### Goal of the exercise
Copy out all lines of the material below in which "text" occurs.

Data shown: Begin

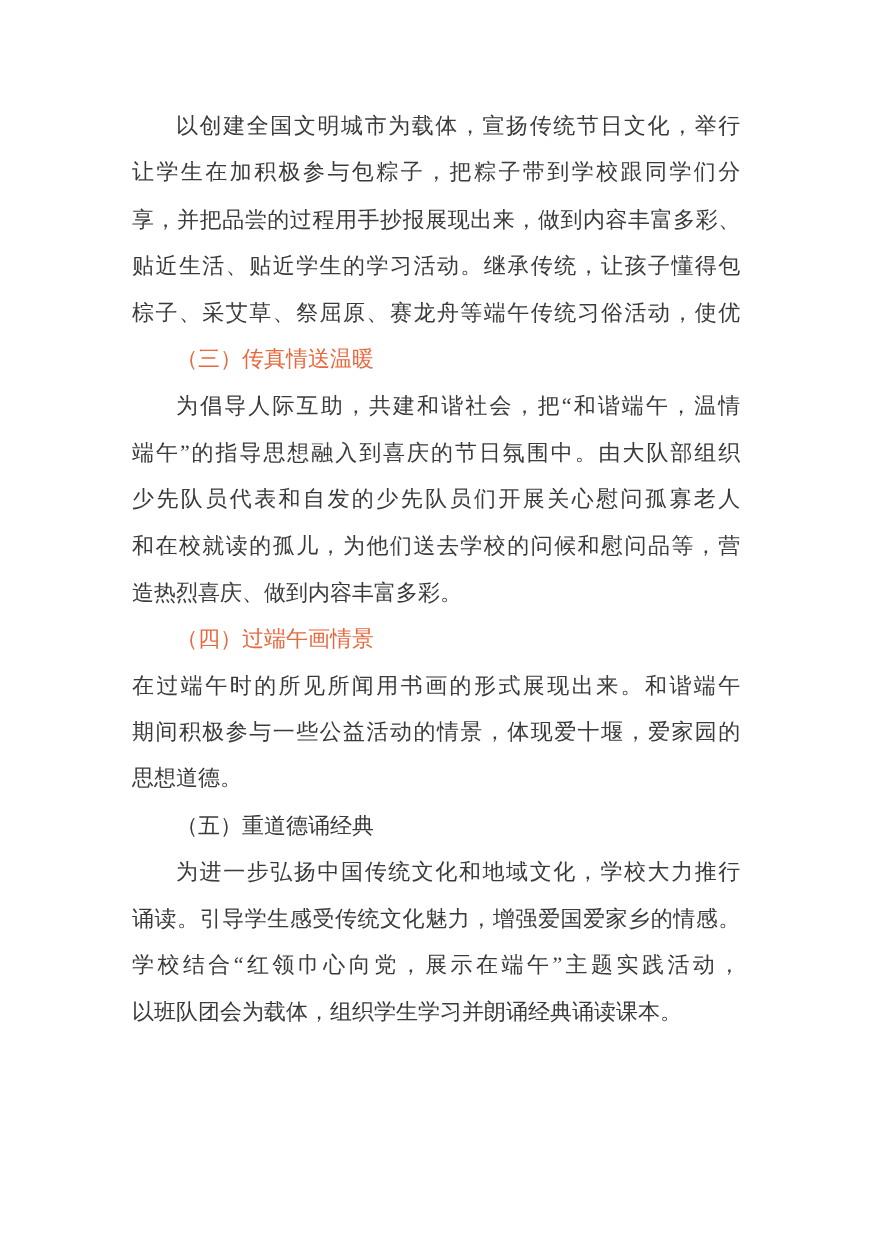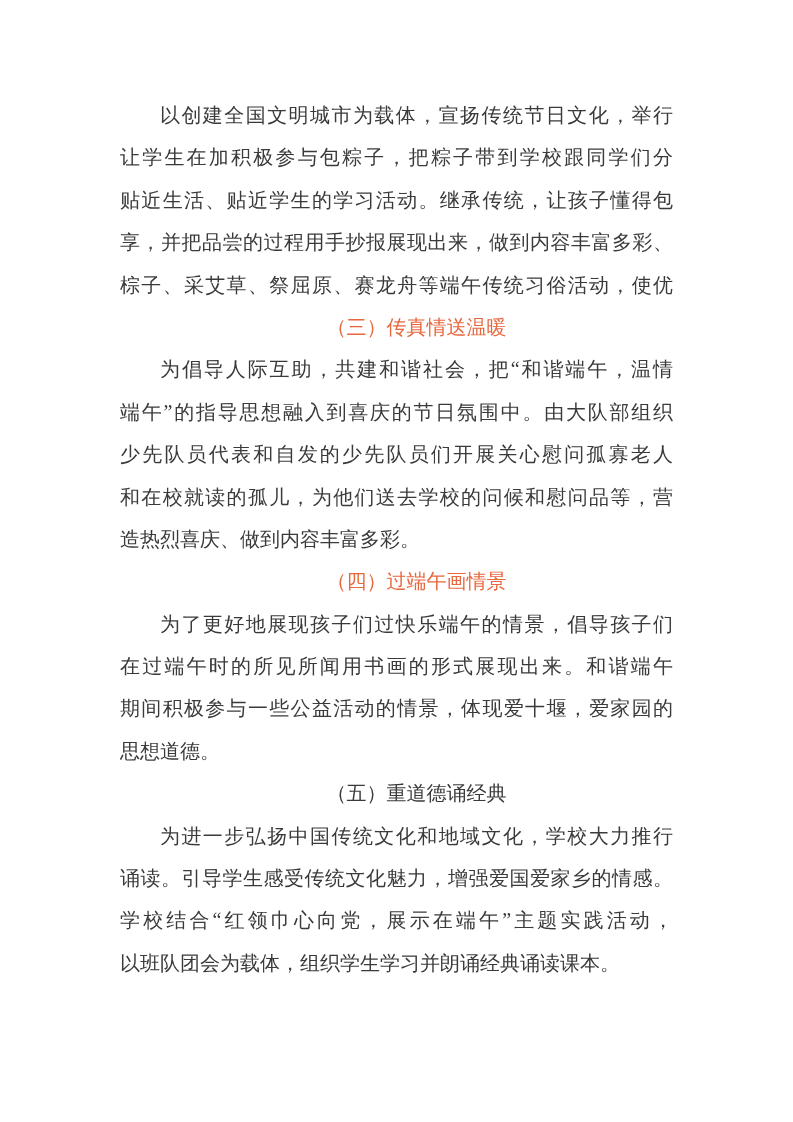--- a/index.html
+++ b/index.html
@@ -37,47 +37,45 @@
     text-justify: inter-character;
   }
   .line.fill { text-align-last: justify; }
   .line.last { text-align-last: left; }
   .line.first { text-indent: 2em; }
   .heading {
     height: 42.4px;
     overflow: hidden;
     text-indent: 2em;
     color: var(--body-text);
-    text-align: center;
   }
   .heading.accent { color: var(--accent); }
 </style>
 </head>
 <body>
 
 <div class="page">
   <div class="doc">
 
     <div class="line first fill">以创建全国文明城市为载体，宣扬传统节日文化，举行</div>
     <div class="line fill">让学生在加积极参与包粽子，把粽子带到学校跟同学们分</div>
+    <div class="line fill">享，并把品尝的过程用手抄报展现出来，做到内容丰富多彩、</div>
     <div class="line fill">贴近生活、贴近学生的学习活动。继承传统，让孩子懂得包</div>
-    <div class="line fill">享，并把品尝的过程用手抄报展现出来，做到内容丰富多彩、</div>
     <div class="line fill">棕子、采艾草、祭屈原、赛龙舟等端午传统习俗活动，使优</div>
 
     <div class="heading accent">（三）传真情送温暖</div>
 
     <div class="line first fill">为倡导人际互助，共建和谐社会，把“和谐端午，温情</div>
     <div class="line fill">端午”的指导思想融入到喜庆的节日氛围中。由大队部组织</div>
     <div class="line fill">少先队员代表和自发的少先队员们开展关心慰问孤寡老人</div>
     <div class="line fill">和在校就读的孤儿，为他们送去学校的问候和慰问品等，营</div>
     <div class="line last">造热烈喜庆、做到内容丰富多彩。</div>
 
     <div class="heading accent">（四）过端午画情景</div>
 
-    <div class="line first fill">为了更好地展现孩子们过快乐端午的情景，倡导孩子们</div>
     <div class="line fill">在过端午时的所见所闻用书画的形式展现出来。和谐端午</div>
     <div class="line fill">期间积极参与一些公益活动的情景，体现爱十堰，爱家园的</div>
     <div class="line last">思想道德。</div>
 
     <div class="heading">（五）重道德诵经典</div>
 
     <div class="line first fill">为进一步弘扬中国传统文化和地域文化，学校大力推行</div>
     <div class="line fill">诵读。引导学生感受传统文化魅力，增强爱国爱家乡的情感。</div>
     <div class="line fill">学校结合“红领巾心向党，展示在端午”主题实践活动，</div>
     <div class="line last">以班队团会为载体，组织学生学习并朗诵经典诵读课本。</div>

Data shown: End

### Answer box
     text-justify: inter-character;
   .line.fill { text-align-last: justify; }
   .line.last { text-align-last: left; }
   .line.first { text-indent: 2em; }
     text-indent: 2em;
     color: var(--body-text);
-    text-align: center;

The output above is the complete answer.